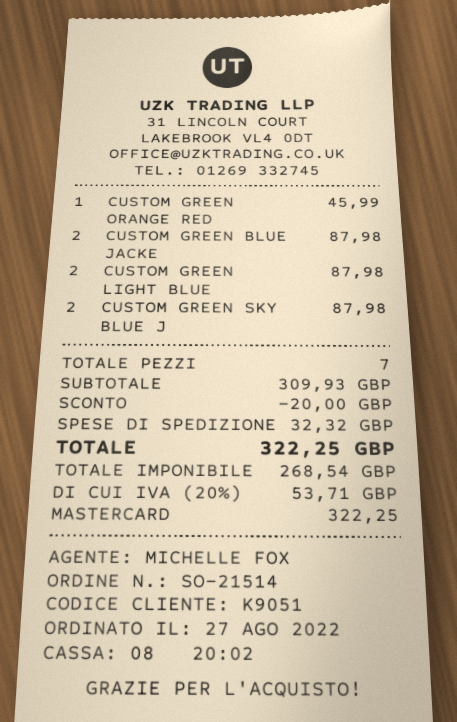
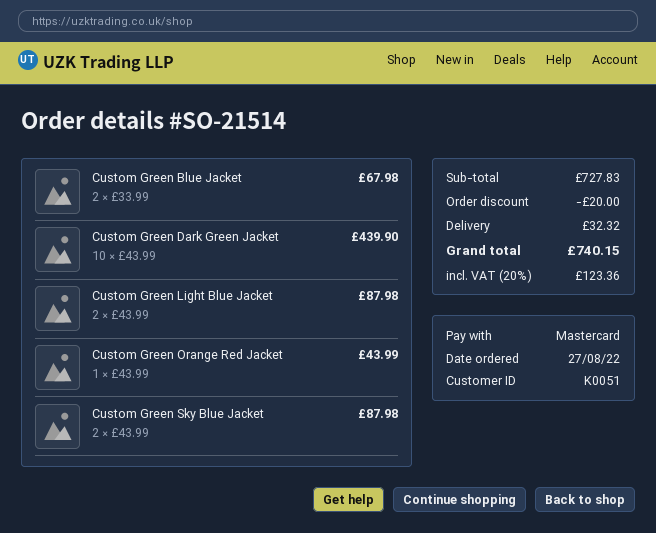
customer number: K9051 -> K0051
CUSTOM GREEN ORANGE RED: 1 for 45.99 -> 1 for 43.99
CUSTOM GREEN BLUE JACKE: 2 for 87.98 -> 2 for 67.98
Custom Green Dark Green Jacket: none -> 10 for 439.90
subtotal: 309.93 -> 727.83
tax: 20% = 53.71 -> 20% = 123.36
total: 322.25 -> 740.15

-------

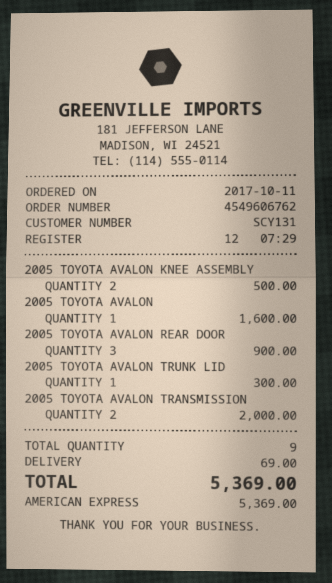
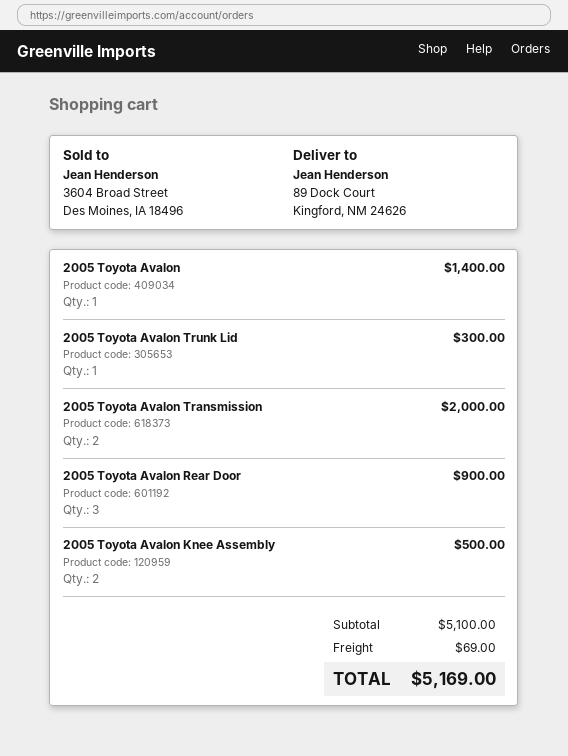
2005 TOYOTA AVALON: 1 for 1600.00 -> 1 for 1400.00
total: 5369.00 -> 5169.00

-------

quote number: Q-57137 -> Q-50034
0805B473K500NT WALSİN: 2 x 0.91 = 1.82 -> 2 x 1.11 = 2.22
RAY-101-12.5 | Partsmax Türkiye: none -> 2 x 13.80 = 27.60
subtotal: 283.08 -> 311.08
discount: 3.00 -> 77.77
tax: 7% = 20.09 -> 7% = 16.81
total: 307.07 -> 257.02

-------

Aim of the exercise – Return exactly the lines above from the line that has "RAY-101-12.5 | Partsmax" through the line that has "total: 307.07 -> 257.02", inclusive, and nothing else.

Answer box –
RAY-101-12.5 | Partsmax Türkiye: none -> 2 x 13.80 = 27.60
subtotal: 283.08 -> 311.08
discount: 3.00 -> 77.77
tax: 7% = 20.09 -> 7% = 16.81
total: 307.07 -> 257.02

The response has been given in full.